The LinGO Redwoods Treebank
- HPSG / GPSP
syntactic trees, syntactic dependencies, POS
- POS-tagged Text Corpus
The LinGO Redwoods treebank is a collection of hand-annotated corpora analysed with the LinGO ERG. For each utterance from a corpus, the treebank records (in principle) all analyses hypothesized by the grammar, together with an annotator decision as to which reading is preferred in context. The key innovative aspect of the Redwoods approach to treebanking is the anchoring of all linguistic data captured in the treebank to the HPSG framework and a generally-available broad-coverage grammar of English, viz. the LinGO English Resource Grammar. Unlike existing treebanks, there is no need to define a (new) form of grammatical representation specific to the treebank (and, consequently, less dissemination effort in establishing this representation).Instead, the treebank records complete syntacto-semantic analyses as defined by the LinGO ERG; tools are provided to extract many different types of linguistic information at varying granularity.

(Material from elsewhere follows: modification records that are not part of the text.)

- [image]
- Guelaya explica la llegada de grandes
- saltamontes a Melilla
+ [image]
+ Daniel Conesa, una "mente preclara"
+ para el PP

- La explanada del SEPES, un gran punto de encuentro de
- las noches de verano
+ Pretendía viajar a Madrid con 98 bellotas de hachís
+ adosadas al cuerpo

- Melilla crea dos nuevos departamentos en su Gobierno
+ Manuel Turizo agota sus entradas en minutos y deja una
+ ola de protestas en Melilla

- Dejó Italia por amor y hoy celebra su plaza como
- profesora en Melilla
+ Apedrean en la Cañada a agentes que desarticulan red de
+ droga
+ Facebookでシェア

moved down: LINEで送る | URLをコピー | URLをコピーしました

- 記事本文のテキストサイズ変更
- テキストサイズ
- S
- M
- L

Other relevant aspects of the Redwoods treebank include the integration of alternate, though dis-preferred analyses for each utterance and the dynamic nature of the annotations: as the underlying grammar evolves and improves its analyses, there is a provision for a (nearly) fully automated update of the treebank against a version of the original corpus analysed with the revised grammar. As a methodological results, part of the Redwoods data are now regularly maintained as part of the grammar regression cycle with each new release of the ERG.